Au Sénégal, une initiative captivante utilise les enregistrements de chants de baleines pour éveiller les jeunes esprits à l’impératif de la protection environnementale. Ce projet d’envergure est orchestré par l’association Germes d’Écocitoyens à travers les sciences et les traditions dans les univers d’apprentissage (Gestu). Récemment, l’organisation a mis en place trois ateliers pédagogiques au sein d’écoles primaires de Dakar, animés par le professeur Olivier Adam, un éminent spécialiste des cétacés. Nous nous sommes rendus à l’école primaire Alieu Samb, située dans le quartier de Ngor à Dakar, pour assister à l’une de ces sessions d’initiation au fascinant langage des baleines.
Installés à leurs pupitres, les yeux écarquillés, une trentaine d’élèves de CM2 écoutent avec une attention religieuse les sons enregistrés d’une baleine à bosse, captés au large de Ouakam à Dakar en 2018 et 2022. C’est une immersion sonore unique dans le monde sous-marin.
« Ces chants que vous entendez sont ceux des baleines à bosse, et il est important de savoir qu’elles viennent à Dakar pour mettre bas. Leurs petits sont de véritables Dakarois », explique Olivier Adam, professeur à la Sorbonne. Pour ce spécialiste des vocalisations de cétacés, il est crucial de faire comprendre au grand public que les baleines possèdent un langage complexe. « J’ai été le premier étonné, lors de mes enregistrements, de constater que ces sons étaient intentionnels et structurés comme un véritable langage, confie le professeur, venu spécialement de Paris pour cette démarche pédagogique. Je me dis à chaque rencontre avec des enfants qu’ils doivent absolument le savoir. Pour comprendre les océans aujourd’hui, nous devons d’abord connaître les espèces qui y vivent. »
Les jeunes participants, avides de savoir, n’hésitent pas à poser leurs questions : « Combien d’estomacs a la baleine ? », « Combien de sortes de baleines existe-t-il ? », « Comment la baleine met-elle bas ? », « Que mange-t-elle ? ». Fanta, âgée de 12 ans, s’est dite particulièrement impressionnée par « leur chanson et leur façon de parler ».

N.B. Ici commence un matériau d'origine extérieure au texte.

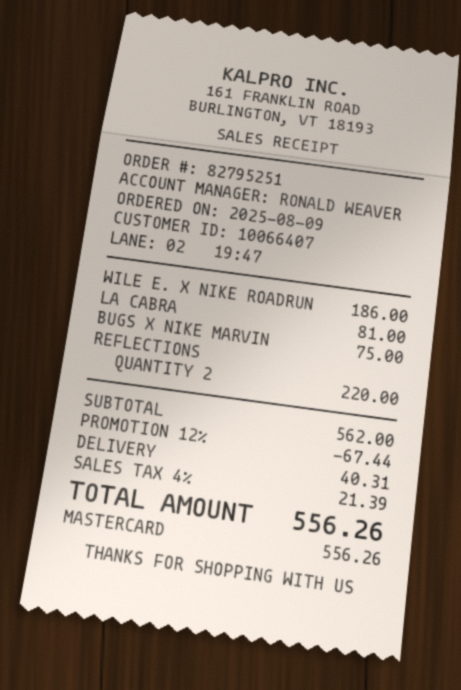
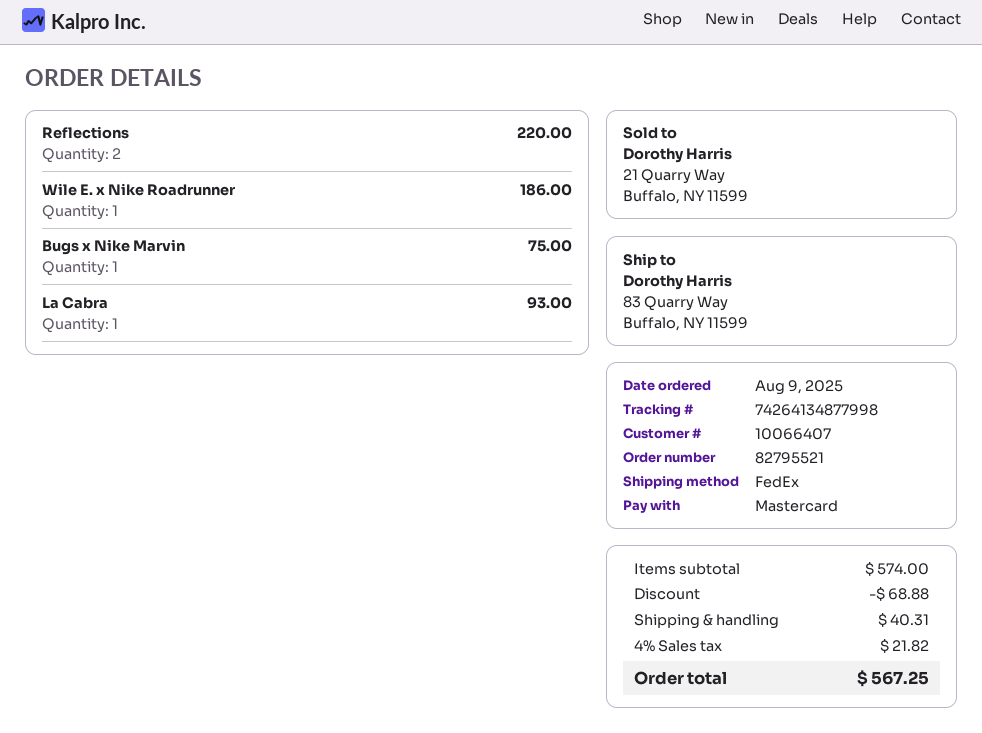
order number: 82795251 -> 82795521
LA CABRA: 1 for 81.00 -> 1 for 93.00
subtotal: 562.00 -> 574.00
discount: 67.44 -> 68.88
tax: 4% = 21.39 -> 4% = 21.82
total: 556.26 -> 567.25

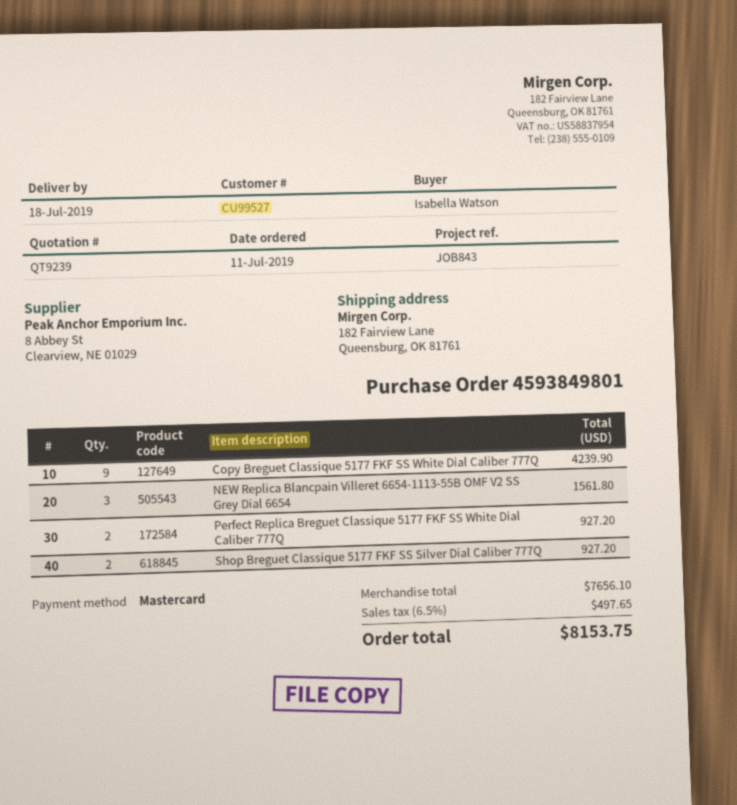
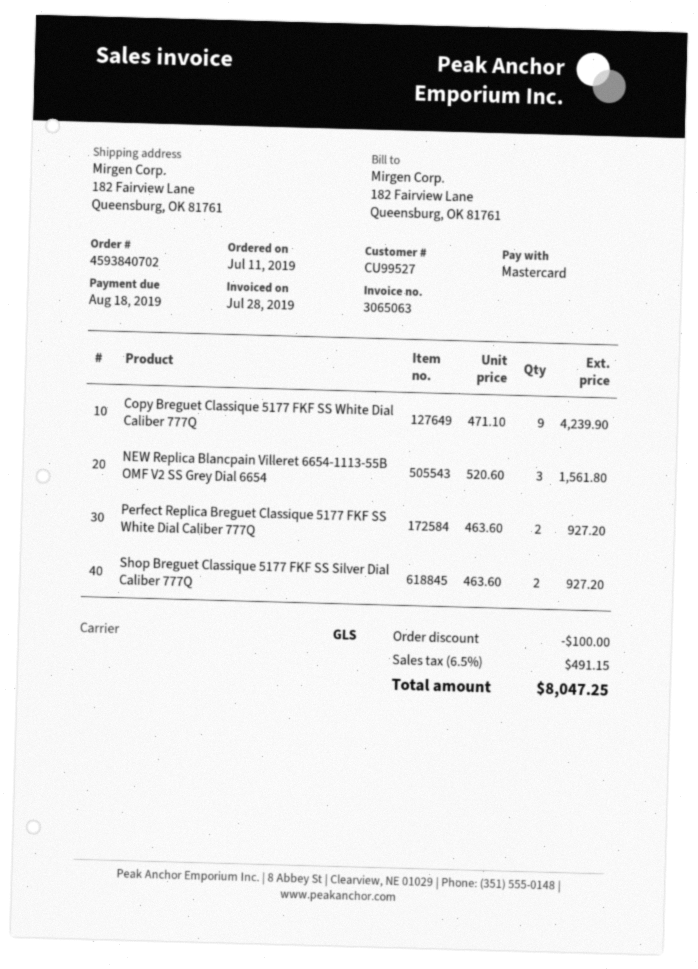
order number: 4593849801 -> 4593840702
discount: none -> 100.00
tax: 6.5% = 497.65 -> 6.5% = 491.15
total: 8153.75 -> 8047.25

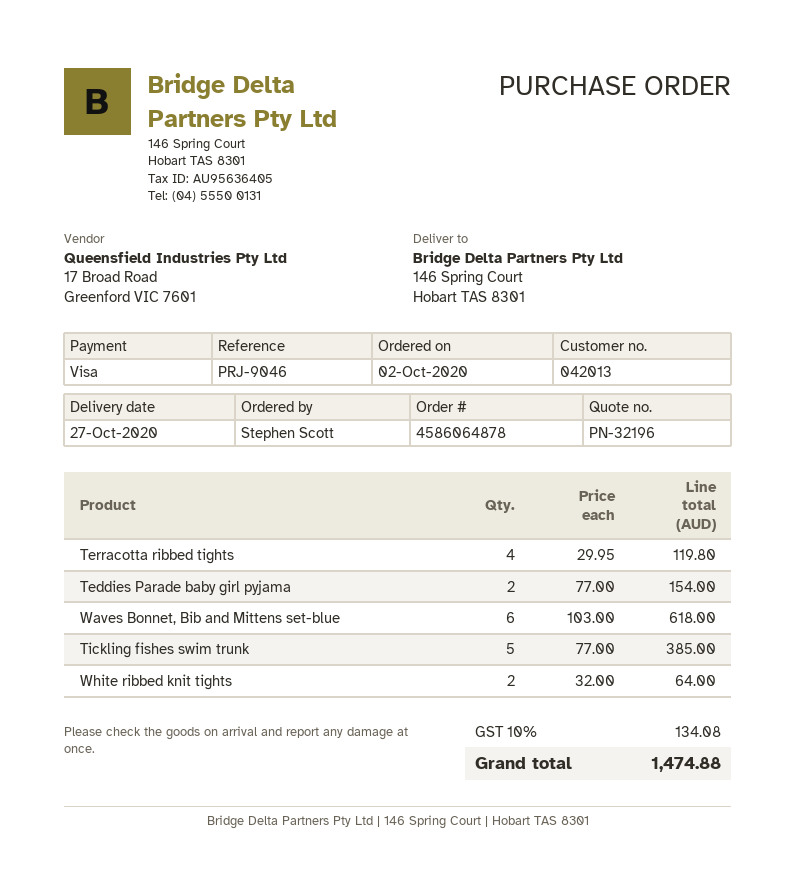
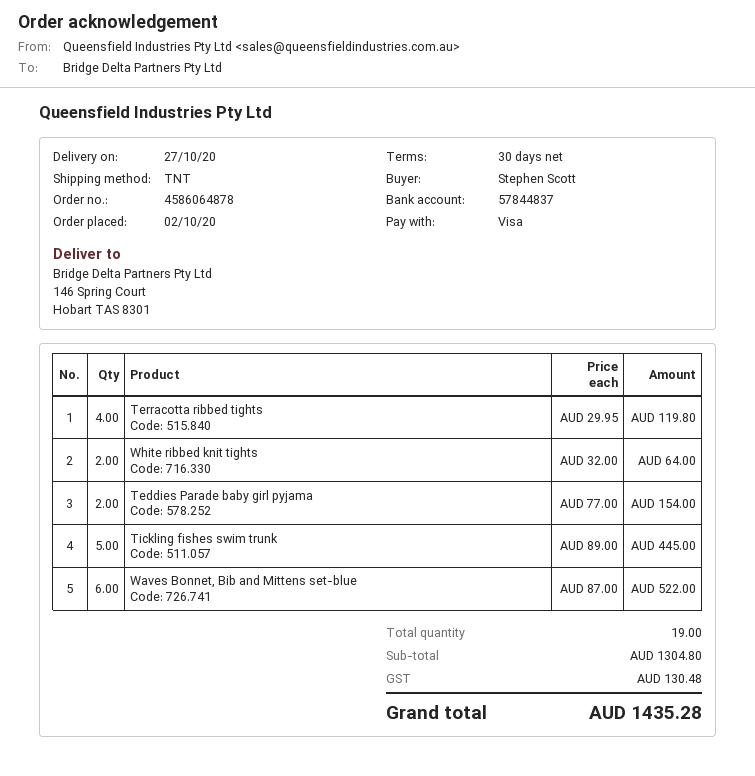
Waves Bonnet, Bib and Mittens set-blue: 6 x 103.00 = 618.00 -> 6 x 87.00 = 522.00
Tickling fishes swim trunk: 5 x 77.00 = 385.00 -> 5 x 89.00 = 445.00
tax: 134.08 -> 130.48
total: 1474.88 -> 1435.28

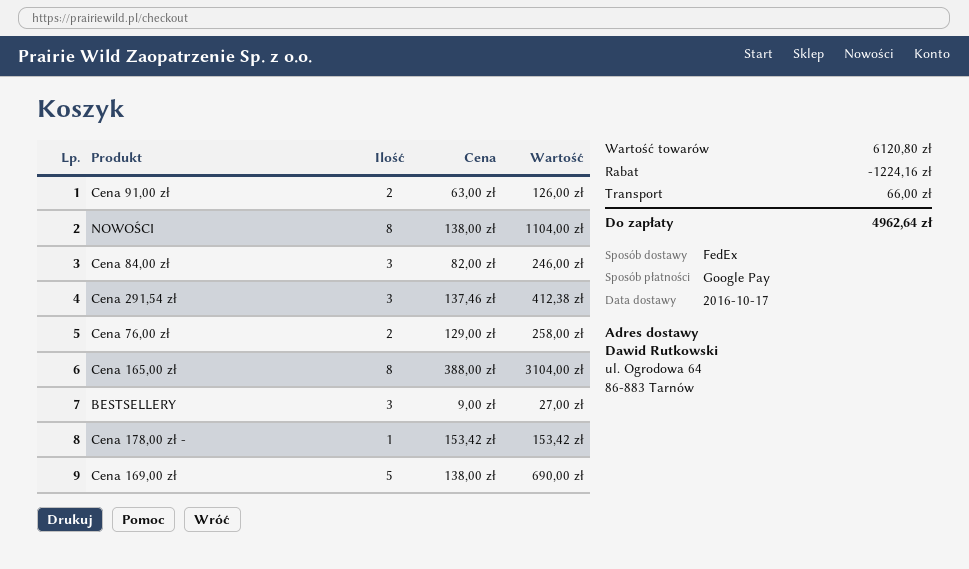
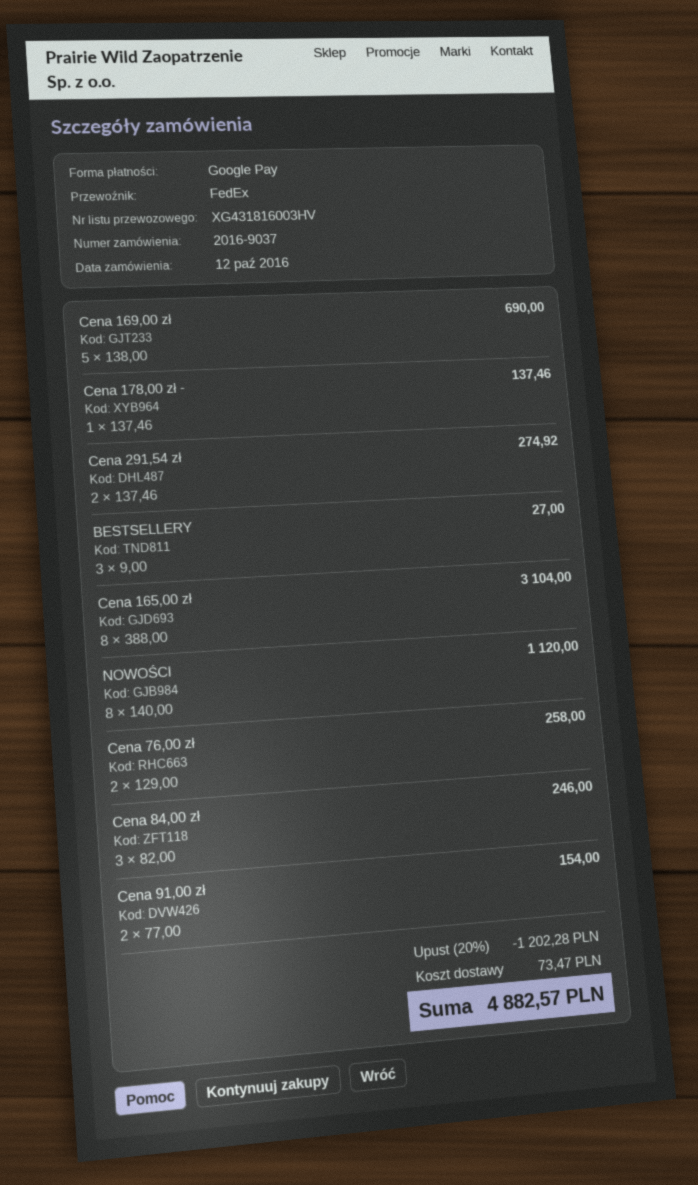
Cena 91,00 zł: 2 x 63.00 = 126.00 -> 2 x 77.00 = 154.00
NOWOŚCI: 8 x 138.00 = 1104.00 -> 8 x 140.00 = 1120.00
Cena 291,54 zł: 3 x 137.46 = 412.38 -> 2 x 137.46 = 274.92
Cena 178,00 zł -: 1 x 153.42 = 153.42 -> 1 x 137.46 = 137.46
discount: 1224.16 -> 1202.28
shipping: 66.00 -> 73.47
total: 4962.64 -> 4882.57

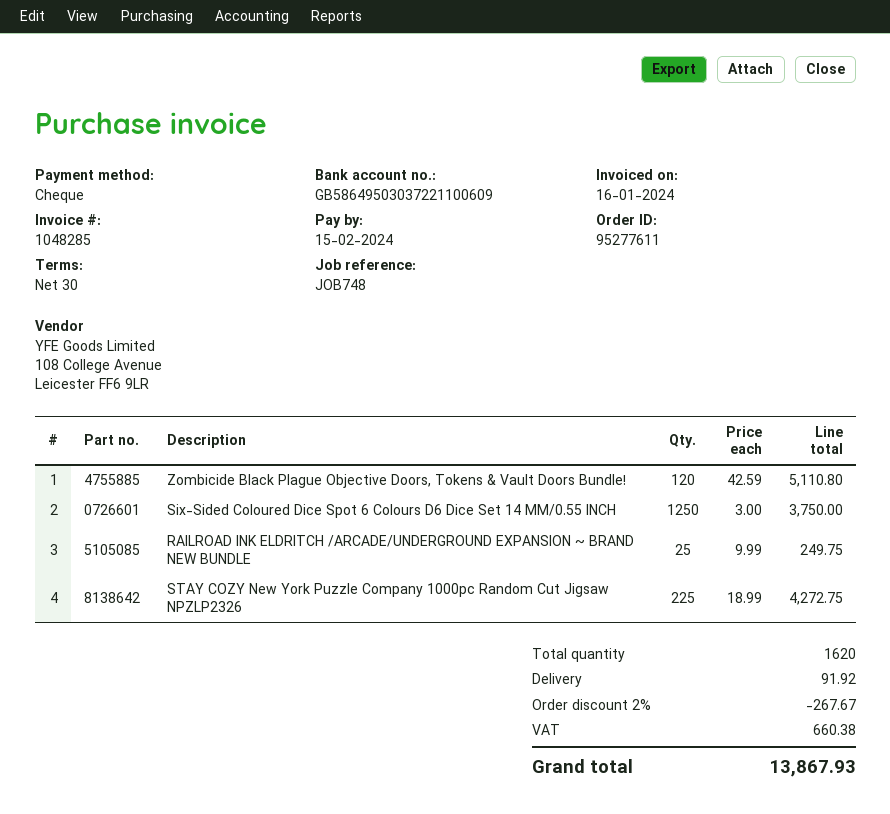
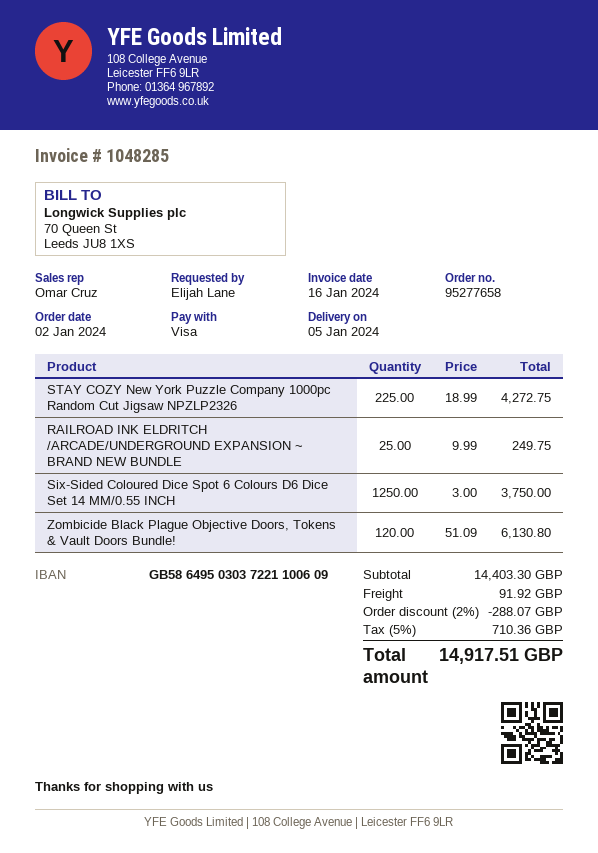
order number: 95277611 -> 95277658
payment method: cheque -> Visa
Zombicide Black Plague Objective Doors, Tokens & Vault Doors Bundle!: 120 x 42.59 = 5110.80 -> 120 x 51.09 = 6130.80
discount: 2% = 267.67 -> 2% = 288.07
tax: 660.38 -> 710.36
total: 13867.93 -> 14917.51

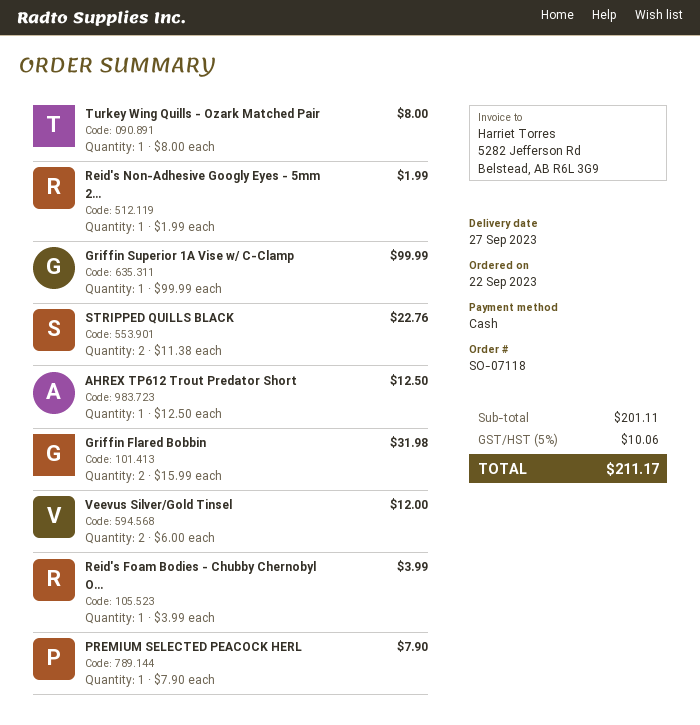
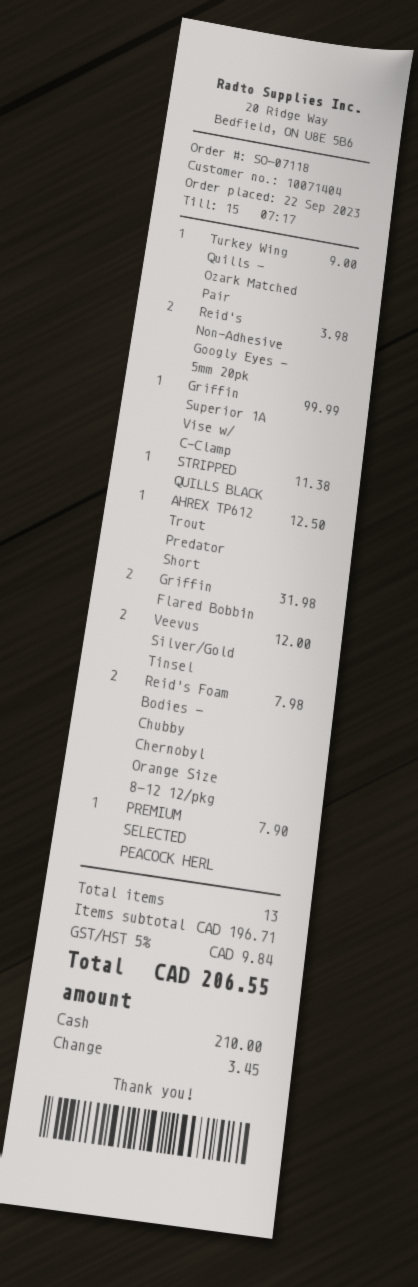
Turkey Wing Quills - Ozark Matched Pair: 1 for 8.00 -> 1 for 9.00
Reid's Non-Adhesive Googly Eyes - 5mm 2...: 1 for 1.99 -> 2 for 3.98
STRIPPED QUILLS BLACK: 2 for 22.76 -> 1 for 11.38
Reid's Foam Bodies - Chubby Chernobyl O...: 1 for 3.99 -> 2 for 7.98
subtotal: 201.11 -> 196.71
tax: 5% = 10.06 -> 5% = 9.84
total: 211.17 -> 206.55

Pour Thierry, enseignant dans cette classe de CM2 à l’école Alieu Samb de Ngor, cet enseignement sur le monde vivant est d’une importance capitale. Il témoigne de sa propre prise de conscience : « Sans cette connaissance, on ne peut pas savoir, par exemple, ce que je viens d’apprendre : qu’une baleine ne peut avoir qu’un seul petit par mise bas. Cela signifie que c’est une espèce qui, si elle n’est pas protégée, peut disparaître. »
Babacar Sy, pêcheur sous-marin expérimenté depuis plus de trois décennies et à l’origine des enregistrements des baleines de Dakar, a également participé à l’animation de cet atelier. Il souligne l’urgence de lutter contre l’ignorance, observant personnellement une diminution drastique des captures de poissons. « J’ai eu la chance de connaître la nature telle qu’elle était, et de la voir changer radicalement. L’année dernière, j’ai pêché seulement cinq thiofs sur toute l’année. Si cette tendance se poursuit, un jour nous parlerons de thiof à nos enfants, et ils nous demanderont ce que c’est, car ça n’existera plus, alerte le pêcheur. Nous nous dirigeons vers un point de non-retour. Pour moi, il est temps que les peuples africains se réveillent ! »
Deux autres établissements scolaires de Dakar ont également eu le privilège d’accueillir Olivier Adam et ses précieux enregistrements de baleines. En parallèle, l’association Gestu organise des journées de sensibilisation à la collecte de déchets, cherchant ainsi à transformer les mentalités et à promouvoir une meilleure gestion de la biodiversité marine Sénégal, un enjeu crucial pour l’actualité Afrique francophone.